A Vietnamese-American astronaut has spoken of her depression after experiencing a “tsunami of harassment” following the first all-female space trip since 1963 earlier this year.

Amanda Nguyen – a 34-year-old scientist and civil rights activist – was part of the 11-minute Blue Origin spaceflight, which also included pop star Katy Perry and Lauren Sánchez, the journalist and wife of Blue Origin founder Jeff Bezos, among its crew.

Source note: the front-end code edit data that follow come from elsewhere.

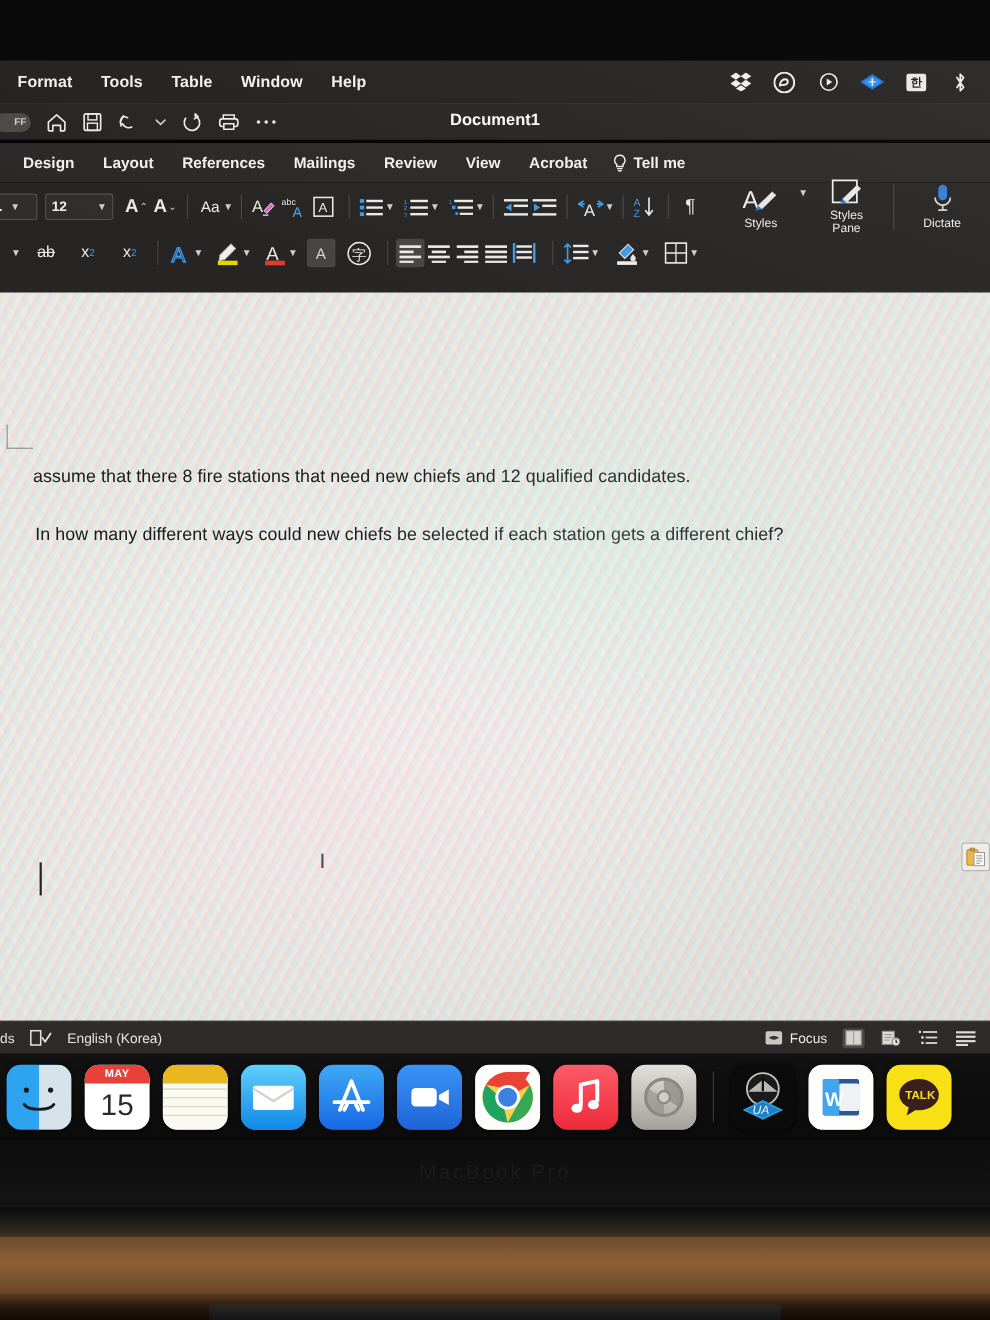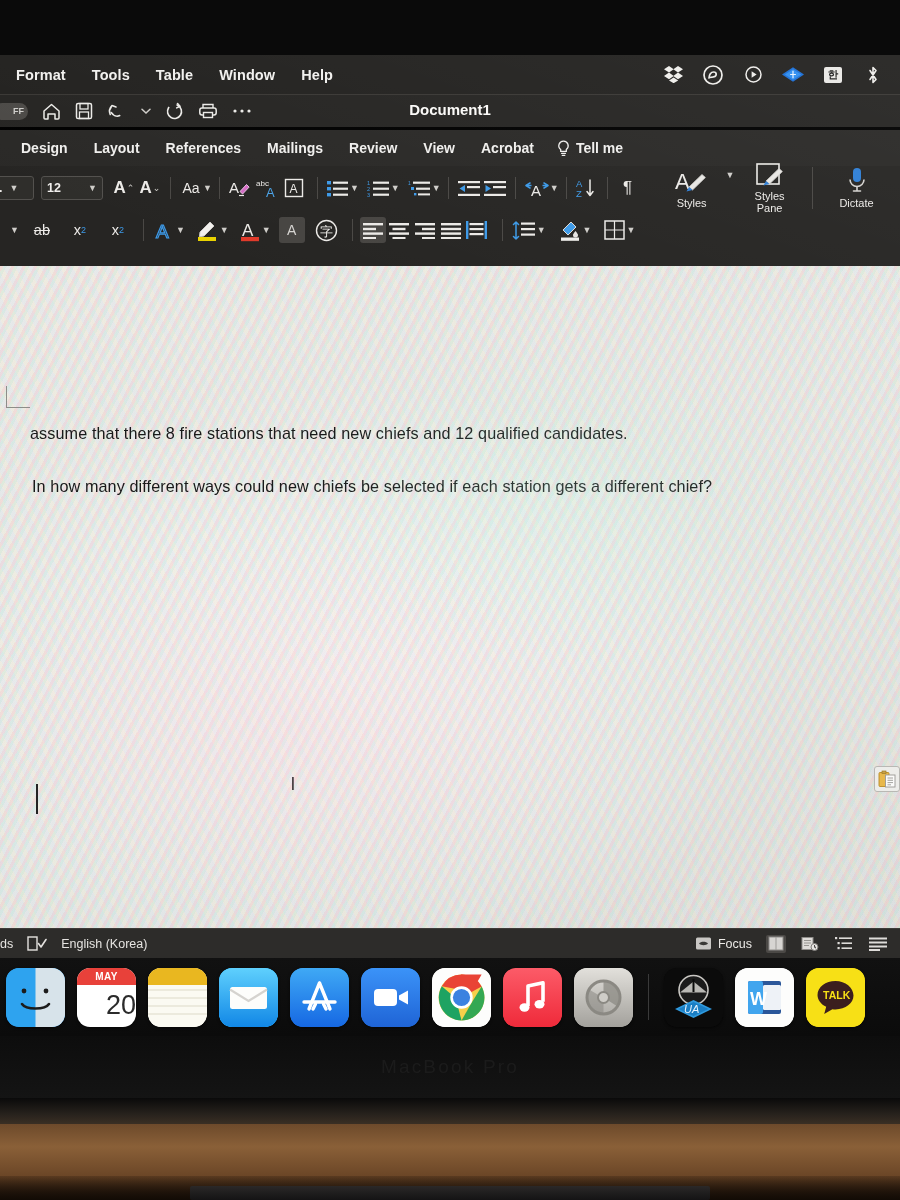--- a/index.html
+++ b/index.html
@@ -142,21 +142,21 @@
     position:absolute; left:0; top:962px; width:900px; height:70px;
     display:flex; align-items:center; gap:12px; padding:0 6px;
   }
   .dapp { width:59px; height:59px; border-radius:13px; position:relative; flex:0 0 auto;
           display:flex; align-items:center; justify-content:center; overflow:hidden;
           box-shadow:0 1px 3px rgba(0,0,0,.6); }
   .dock-sep { width:1px; height:46px; background:#3a3a3a; flex:0 0 auto; margin:0 3px; }
 
   
   .ic-finder { background:linear-gradient(180deg,#3aa7ee,#1f7fd4); }
-  .ic-cal { background:#fff; flex-direction:column;align-items:flex-end; }
+  .ic-cal { background:#fff; flex-direction:column; }
   .ic-cal .top { width:100%; height:17px; background:#e8413a; color:#fff; font-size:10px;
       font-weight:700; display:flex; align-items:center; justify-content:center; letter-spacing:.4px;}
   .ic-cal .day { flex:1; display:flex; align-items:center; justify-content:center;
       font-size:27px; color:#2b2b2b; font-weight:400; }
   .ic-notes { background:#fdfcf5; flex-direction:column; }
   .ic-mail { background:linear-gradient(180deg,#3fc3fb,#1a8fe8); }
   .ic-appstore { background:linear-gradient(180deg,#2f9cf4,#1a6fe0); }
   .ic-zoom { background:linear-gradient(180deg,#2e8cf7,#1f6ddb); }
   .ic-chrome { background:#fff; }
   .ic-music { background:linear-gradient(180deg,#fc4f5d,#f0313f); }
@@ -682,21 +682,21 @@
         <path d="M29.5 0H59v59H29.5z" fill="#d7e3ea"></path>
         <circle cx="18" cy="23" r="2.4" fill="#1c1c1c"></circle>
         <circle cx="40" cy="23" r="2.4" fill="#1c1c1c"></circle>
         <path d="M16 36c4 6 23 6 27 0" fill="none" stroke="#1c1c1c" stroke-width="2.6" stroke-linecap="round"></path>
       </svg>
 
     </div>
 
     <div class="dapp ic-cal">
       <div class="top">MAY</div>
-      <div class="day">20</div>
+      <div class="day">15</div>
     </div>
 
     <div class="dapp ic-notes">
       <svg width="59" height="59" viewBox="0 0 59 59">
         <rect width="59" height="59" rx="13" fill="#fbfaf2"></rect>
         <rect width="59" height="17" rx="0" fill="#e9b720"></rect>
         <rect y="0" width="59" height="13" fill="#e9b720"></rect>
         <path d="M0 22h59M0 30h59M0 38h59M0 46h59" stroke="#ddd9c8" stroke-width="1.2"></path>
       </svg>
     </div>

This much-derided flight has been criticized by some for its cost and environmental impact.

Speaking about the experience, Ms Nguyen – who became the first Vietnamese woman to go to space – said the backlash saw her dreams buried under “an avalanche of misogyny”.

Watch the moment the Blue Origin rocket launched and landed in April 2025.

In a statement posted on Instagram, Ms Nguyen said that when Gayle King, another crew member – an American news anchor – called to check on her in the days after the flight, “I told her my depression could last for years”.

She described the media coverage and social media reaction that followed the trip as an “attack that no human brain evolved to endure.”

“I didn’t leave Texas for a week, unable to get out of bed. A month later, when a senior executive at Blue [Origin] called me, I had to hang up because I couldn’t speak through my tears. »

Ms. Nyugen, who worked as a scientist in women’s health research and conducted numerous experiments during the Blue Origin flight, said that everything she “had worked for — as a scientist, my research in women’s health, the formative years for this moment, the experiments I conducted in space, the history being made as a Vietnamese female astronaut, on the 50th anniversary of the U.S.-Vietnam War, as a child of boat refugees, the promise I kept to my surviving self – has been buried under an avalanche of misogyny.”

Ms. Nguyen is best known for her work to protect the civil rights of sexual assault survivors.

She put aside her own ambition to become an astronaut after being raped while at university and after leading a years-long campaign for justice, she told the Guardian in an interview in March.

Eight months after realizing her dream, she said “the fog of grief has begun to lift” and thanked those who followed her and sent her well wishes. “You all saved me,” she said.

She added that despite the negative reactions, “considerable benefits have emerged from [the flight]”, listing the media attention given to her research on women’s health and opportunities to meet with world leaders as part of her advocacy work.

Blue Origin’s New Shepard rocket blasted off from its Texas launch site in April and took the crew of six women on an 11-minute flight that crossed the internationally recognized boundary of space.

The crew also included aerospace engineer Aisha Bowe and film producer Kerianne Flynn.

The New Shepard rocket requires no human operation and is fully automated.

Blue Origin is a private space company founded in 2000 by Jeff Bezos, the billionaire entrepreneur who also started Amazon.